▶ _Exercise description_
Print the data below exactly, but only the lines from the one containing "Gust (km/h), 13:00: 9 -> 25" down to the one containing "Temperature (°C), 20:00: none -> 20", inclusive.
---------- Data for this exercise ----------
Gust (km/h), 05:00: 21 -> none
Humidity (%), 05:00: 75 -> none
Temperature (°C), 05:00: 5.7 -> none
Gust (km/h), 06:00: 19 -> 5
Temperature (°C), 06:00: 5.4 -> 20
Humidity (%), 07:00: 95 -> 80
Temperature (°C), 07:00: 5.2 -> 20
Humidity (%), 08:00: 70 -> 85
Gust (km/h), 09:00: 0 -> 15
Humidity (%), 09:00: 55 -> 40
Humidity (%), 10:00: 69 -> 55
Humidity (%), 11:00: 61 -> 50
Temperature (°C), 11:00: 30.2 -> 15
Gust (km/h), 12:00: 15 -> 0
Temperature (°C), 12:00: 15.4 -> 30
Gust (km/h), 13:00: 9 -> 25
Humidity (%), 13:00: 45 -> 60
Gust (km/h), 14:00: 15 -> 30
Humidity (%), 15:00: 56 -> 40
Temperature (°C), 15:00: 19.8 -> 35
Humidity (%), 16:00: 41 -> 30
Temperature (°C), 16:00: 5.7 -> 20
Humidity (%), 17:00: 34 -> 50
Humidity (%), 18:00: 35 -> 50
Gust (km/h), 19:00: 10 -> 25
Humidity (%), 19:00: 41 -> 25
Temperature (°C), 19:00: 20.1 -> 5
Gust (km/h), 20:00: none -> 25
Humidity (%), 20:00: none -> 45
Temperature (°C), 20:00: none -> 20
----------
---------- Data for this exercise ----------
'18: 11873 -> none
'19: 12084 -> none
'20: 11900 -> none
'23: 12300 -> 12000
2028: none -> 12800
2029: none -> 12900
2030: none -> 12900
----------
▶ _Result of this task_
Gust (km/h), 13:00: 9 -> 25
Humidity (%), 13:00: 45 -> 60
Gust (km/h), 14:00: 15 -> 30
Humidity (%), 15:00: 56 -> 40
Temperature (°C), 15:00: 19.8 -> 35
Humidity (%), 16:00: 41 -> 30
Temperature (°C), 16:00: 5.7 -> 20
Humidity (%), 17:00: 34 -> 50
Humidity (%), 18:00: 35 -> 50
Gust (km/h), 19:00: 10 -> 25
Humidity (%), 19:00: 41 -> 25
Temperature (°C), 19:00: 20.1 -> 5
Gust (km/h), 20:00: none -> 25
Humidity (%), 20:00: none -> 45
Temperature (°C), 20:00: none -> 20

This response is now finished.